1.2 Something trembles at the bottom of a jar. Epimetheus struggles towards its voice against the tide of rubble that was once his world. The ruins are piling up, but all he can see is the past. ‘I shouldn’t have married Pandora,’ he says. ‘I shouldn’t have let her open the jar.’ The room where every evil erupted is unrecognisable now, but the voice calls him on, deeper into the heart of the storm. What had been a home with gold and marble columns, a school wreathed in ivy, a hospital, a railway, the scent of summer and figs – now, stones are churned in black slime, and evils jabber through the night. Still the voice pushes him on, even as the swarm of sufferings starts to peel away at his skin. Find me. Find me. And there, at the bottom of the jar, he finds only himself. Elpis, hope; in other words, blissful ignorance of the new and awful future, afterthought, Epimetheus. Nobody knows if this was the mercy of Zeus, or his final act of spite.

1.3 In one version of the story, the Moirai, the Fates who weave the world from a single thread, once had a fourth sister. Hetera, the warp in the weft. The others portioned out what would be and what would not be; Hetera weaved what was possible. Her work was beautiful and vague. She strangled herself in its knots.

2.1 Socialism started out speaking a very crude language, almost military – seize this, crush that, to victory! History is on our side! Decades of defeat have deepened our concepts. Sadness has enriched them. We’ve become elegaic, wistful; always broken, but still defiant. The heart of a heartless world. The soul of soulless conditions. Now, we don’t talk about victory; we talk about Beauty and Hope and The Possible. Our ideology has become a metaphor for the human condition, striving on against the odds. Other philosophies are not the same. The opposite of liberalism is conservatism. The opposite of despotism is democracy. The opposite of socialism isn’t capitalism, it’s the void. A Catholic priest isn’t troubled by Hinduism or Shinto, but by the vast, crushing silence of God. In the same way, our struggle isn’t against contingent social conditions, it’s against entropy and despair.
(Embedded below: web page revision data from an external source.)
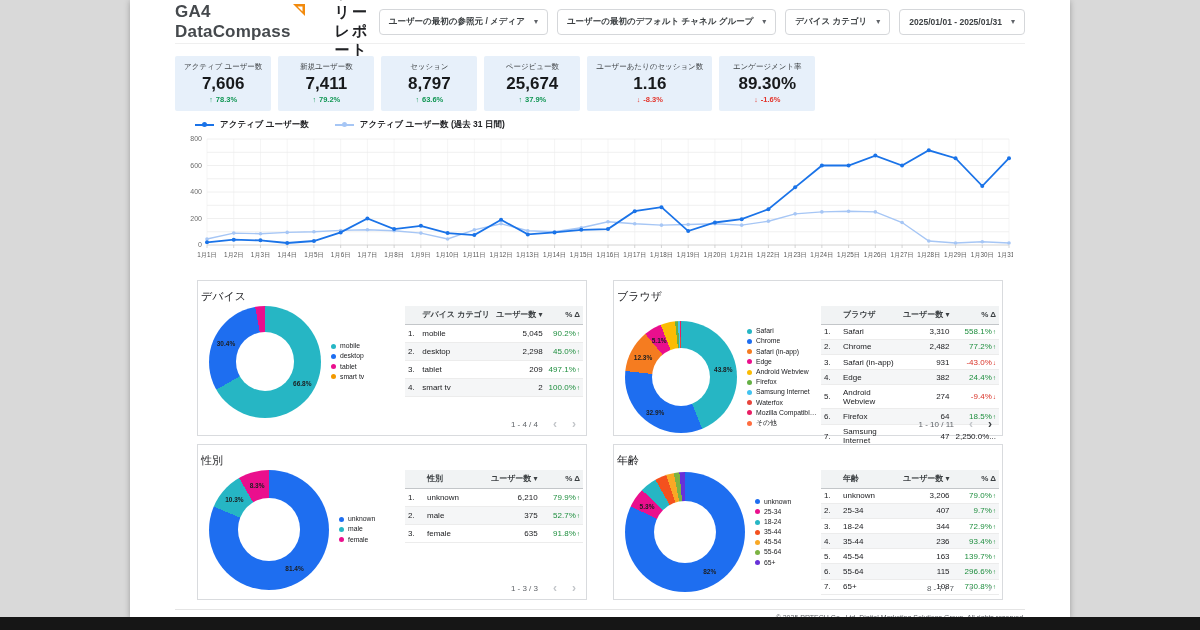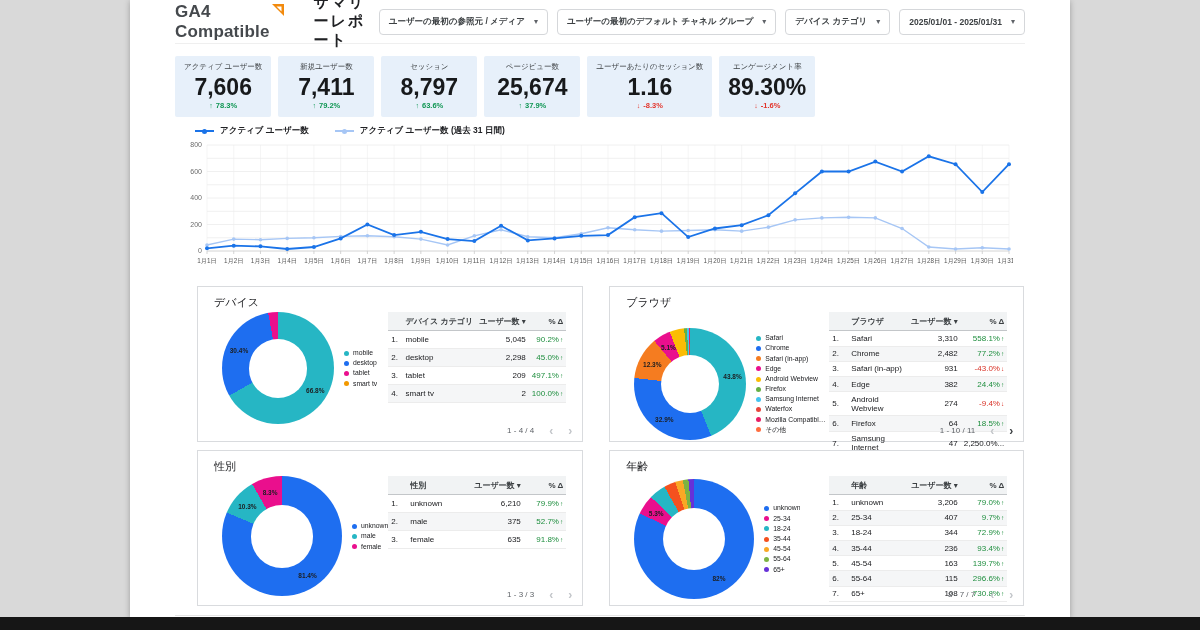--- a/index.html
+++ b/index.html
@@ -79,7 +79,7 @@
 
   <div class="hdr">
     <div class="logo">
-      <span>GA4 Compatible</span>
+      <span>GA4 DataCompass</span>
       <span class="glyph">
         <svg width="12" height="12" viewBox="0 0 12 12">
           <polygon points="0,0 12,0 12,12" fill="#f28a0d"></polygon>

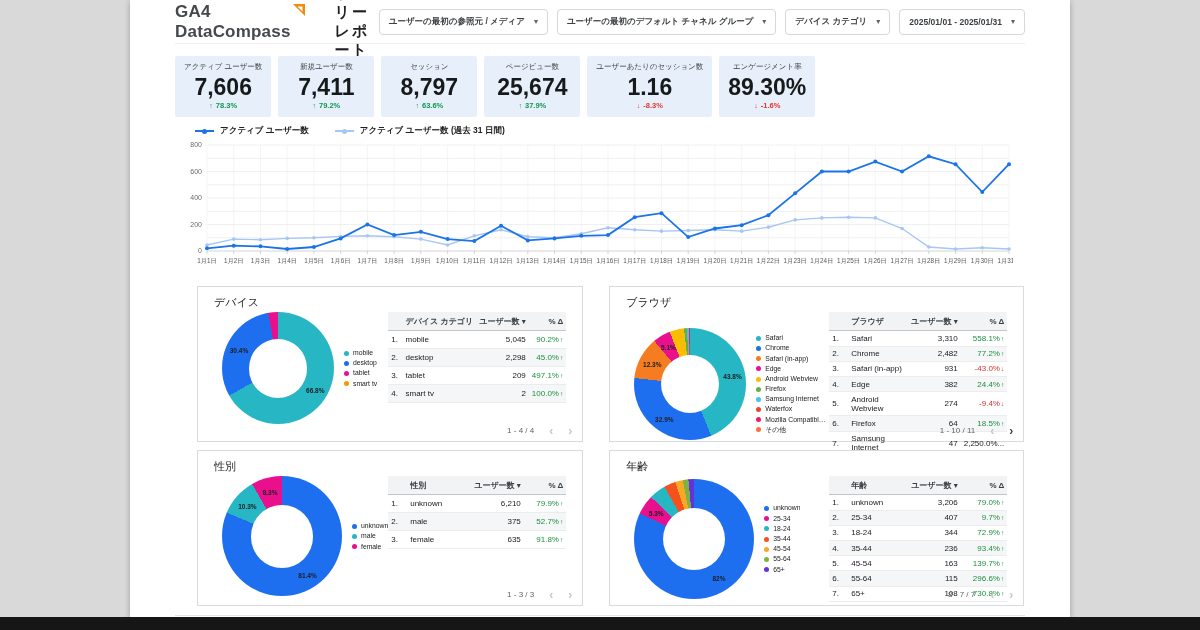--- a/index.html
+++ b/index.html
@@ -22,7 +22,7 @@
   .kpi-row{display:flex;gap:7px;margin-top:12px;}
   .kpi-card{background:#e7f0fa;border-radius:2px;padding:6px 9px 7px;text-align:center;min-width:78px;white-space:nowrap;}
   .kpi-label{font-size:7.5px;color:#3f4346;letter-spacing:0;}
-  .kpi-value{font-size:23px;font-weight:700;color:#17191b;margin-top:2px;line-height:1.15;}
+  .kpi-value{font-size:17px;font-weight:700;color:#17191b;margin-top:2px;line-height:1.15;}
   .kpi-delta{font-size:7.5px;font-weight:700;margin-top:1px;}
   .kpi-delta.up{color:#0f9653;} .kpi-delta.down{color:#e3342b;}
   .kpi-delta .arr{font-size:7px;margin-right:1px;}

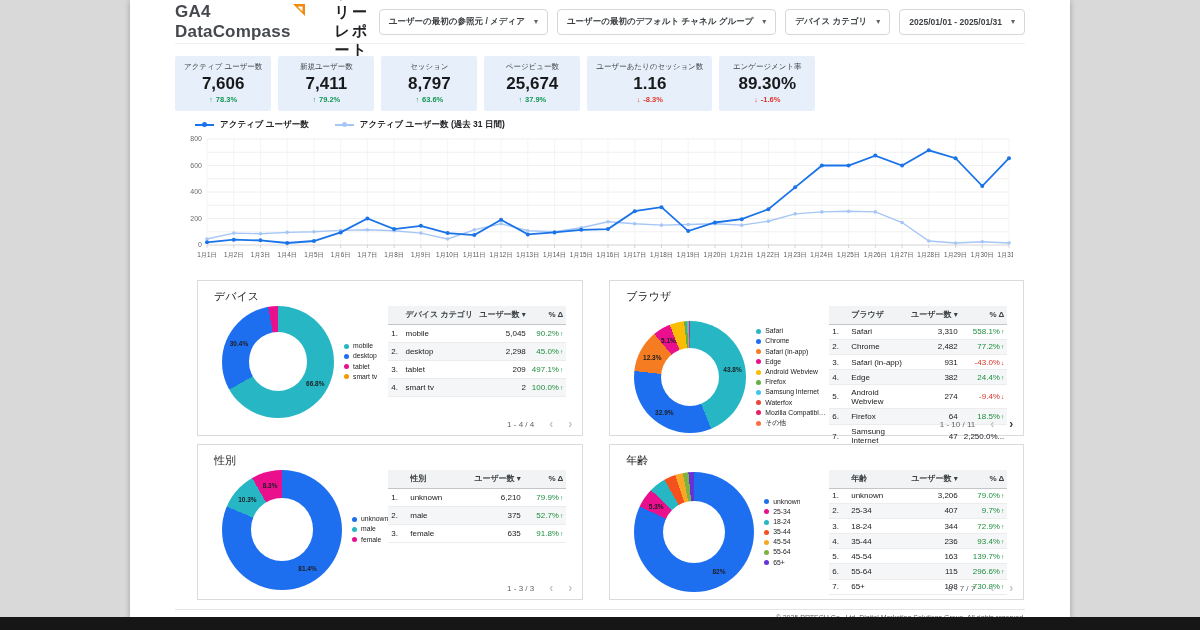--- a/index.html
+++ b/index.html
@@ -36,7 +36,7 @@
 
   
   .panels{display:grid;grid-template-columns:1fr 1fr;column-gap:26px;row-gap:8px;margin:12px 22px 0 22px;}
-  .panel{position:relative;border:1px solid #d9dbde;background:#fff;height:156px;box-sizing:border-box;padding:8px 16px;}
+  .panel{position:relative;border:1px solid #d9dbde;background:#fff;height:156px;box-sizing:border-box;padding:8px 3px;}
   .panel-title{font-size:11px;color:#202124;font-weight:500;}
   .panel-body{display:flex;justify-content:space-between;margin-top:2px;}
   .donut-zone{display:flex;align-items:center;gap:10px;flex:1;padding-left:8px;}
2.2 Leftist rhetoric puts a taboo on despair. Gramsci thunders against ‘the thick, dark cloud of pessimism which is oppressing the most able and responsible militants.’ He was writing in darker times than ours: the horrors facing him weren’t Boris or Brexit but the real thing, Mussolini in Rome, the catastrophe swelling. Still, there’s no room for despair. ‘Our party exists and that is something in itself; it is in that which we have never-ending faith as the better, most sound, most honest part of the Italian proletariat.’ Walter Benjamin has no time for the melancholic; they’re ‘agents or hacks who make a great display out of their poverty, and a banquet out of yawning emptiness.’ This tradition continues. The line after every defeat is the same. ‘Don’t mourn, organise.’ The worst sin for a Christian is to deny the Holy Spirit; the worst sin for a socialist is to lose hope. A vein of banal positivity runs through political discourse; at points it’s indistinguishable from the language of inspirational quotes about going to the gym. The rictus, the manic posture, the false cheer. Don’t quit! Keep going! If you stop for even a moment, the ground will swallow you and you’ll die. A few months ago, a panel of politicians from various parties were asked on the BBC’s Any Questions whether they considered themselves optimists or pessimists. Every single one of them loudly professed their optimism. Of course they did; it would have been a catastrophe otherwise. If we had this kind of enforced uniformity of opinion on any other subject, we’d see it for what it is. Optimists control the media, the government, the corporations – and even the revolutionaries are under their spell. It’s utterly forbidden not to hope. Despair must be repressed at all costs.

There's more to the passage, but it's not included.